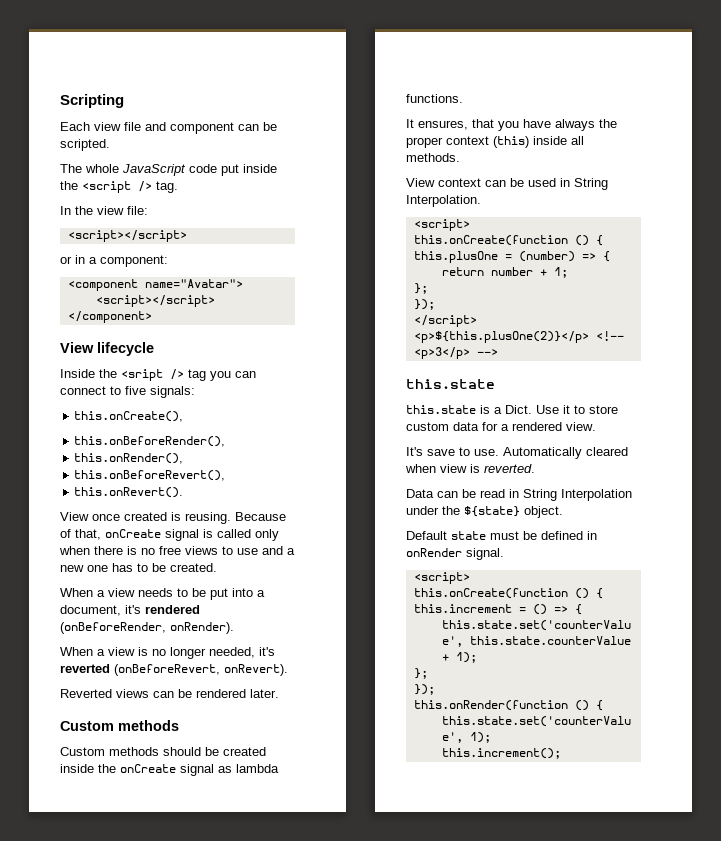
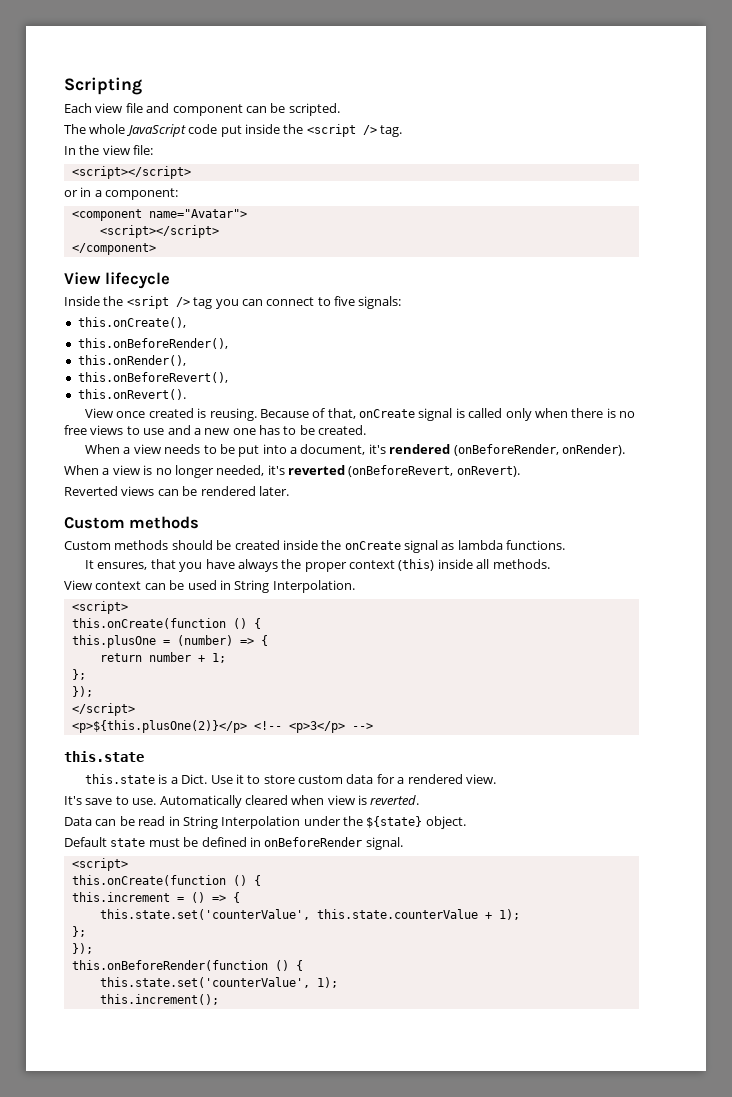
[406,548,462,557] onRender -> [264,837,363,847] onBeforeRender
[413,700,568,711] this.onRender(function -> [71,960,268,971] this.onBeforeRender(function

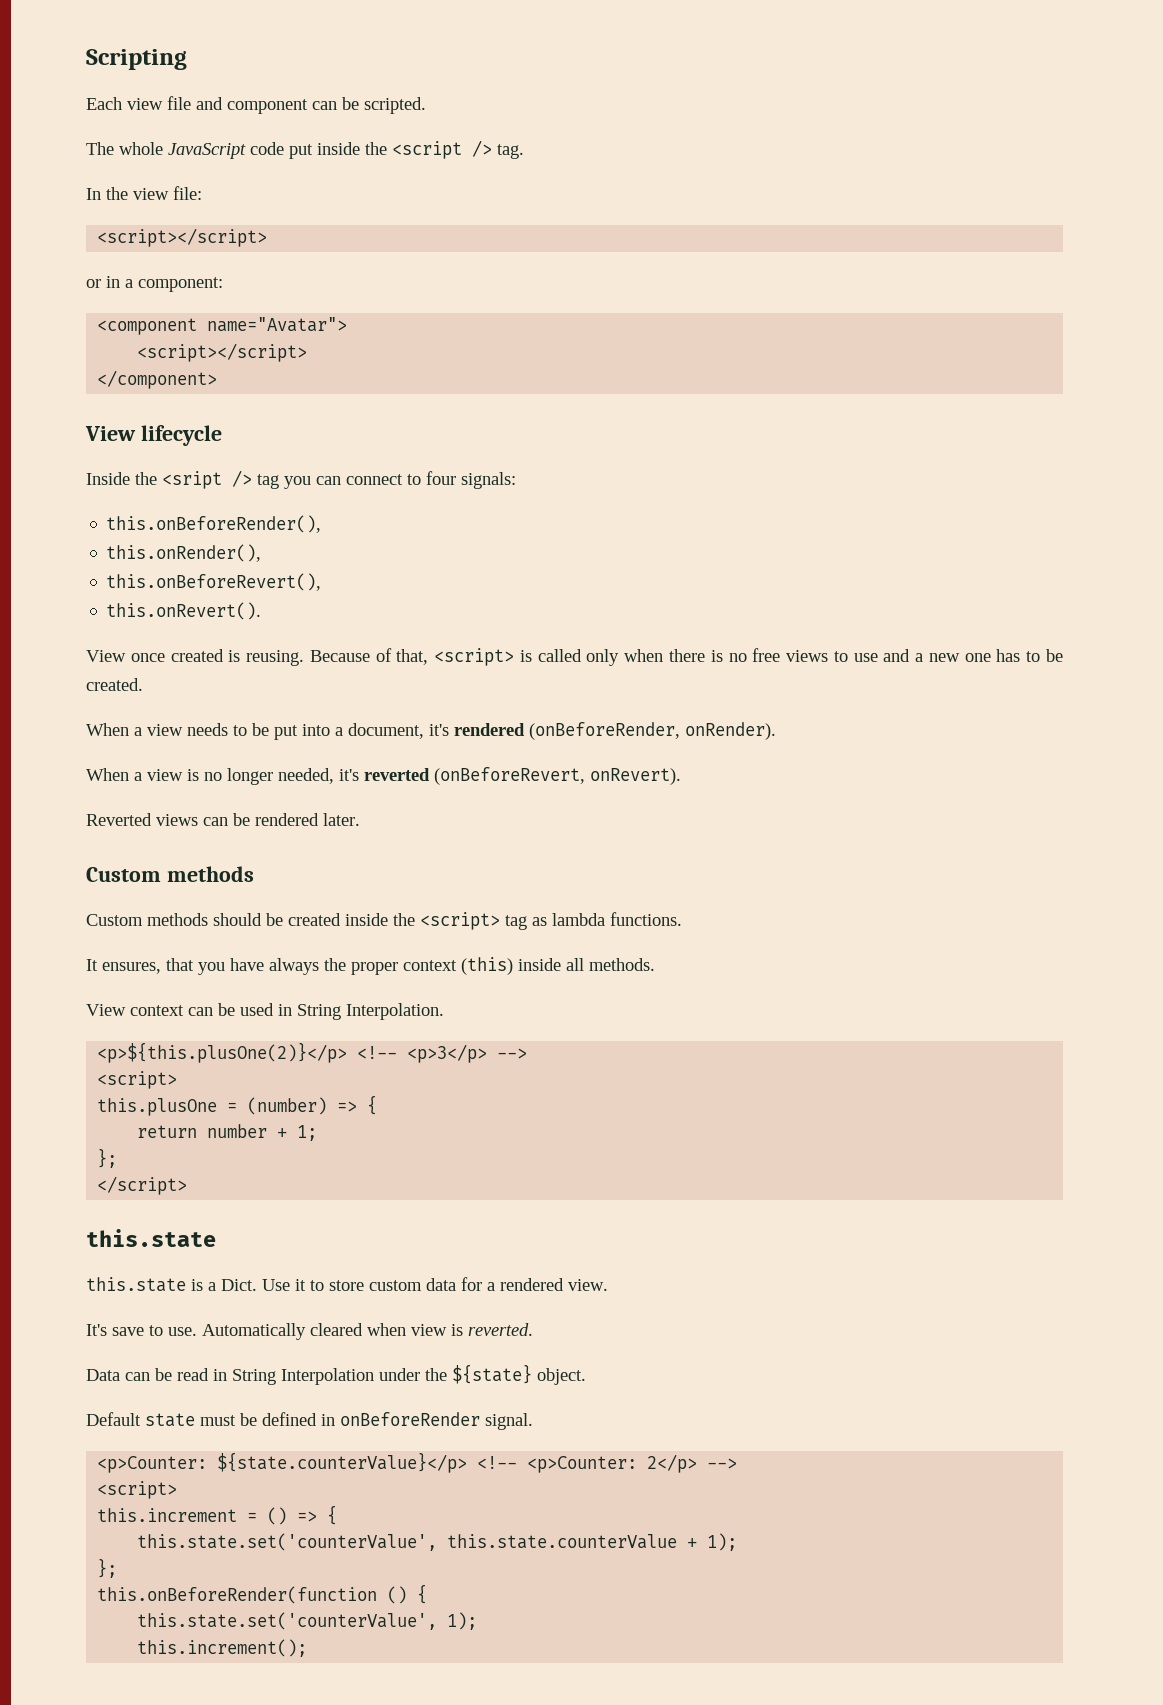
[334,296,355,306] five -> [426,471,456,485] four
[77,317,186,328] // this.onCreate(), -> (516, 480) none
[359,408,453,421] onCreate signal -> [434,648,515,666] <script>
[344,540,438,553] onCreate signal -> [420,912,527,930] <script> tag
[71,601,128,614] [71,618,261,629] <script> // this.onCreate(function () { -> [97,1042,528,1063] [97,1071,178,1089] <p>${this.plusOne(2)}</p> <!-- <p>3</p> --> // <script>
[71,686,93,697] // }); -> (118, 1158) none
[71,720,373,733] // <p>${this.plusOne(2)}</p> <!-- <p>3</p> --> -> (188, 1185) none
[71,858,128,871] [71,875,261,886] <script> // this.onCreate(function () { -> [97,1452,738,1473] [97,1481,178,1499] <p>Counter: ${state.counterValue}</p> <!-- <p>Counter: 2</p> --> // <script>
[71,943,93,954] // }); -> (118, 1568) none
===============
[WHAT YOU SHOULD DO] Using the records above, copy all lines that include the word "function".

[RESPONSE FOR THIS EXERCISE]
[413,700,568,711] this.onRender(function -> [71,960,268,971] this.onBeforeRender(function
[71,601,128,614] [71,618,261,629] <script> // this.onCreate(function () { -> [97,1042,528,1063] [97,1071,178,1089] <p>${this.plusOne(2)}</p> <!-- <p>3</p> --> // <script>
[71,858,128,871] [71,875,261,886] <script> // this.onCreate(function () { -> [97,1452,738,1473] [97,1481,178,1499] <p>Counter: ${state.counterValue}</p> <!-- <p>Counter: 2</p> --> // <script>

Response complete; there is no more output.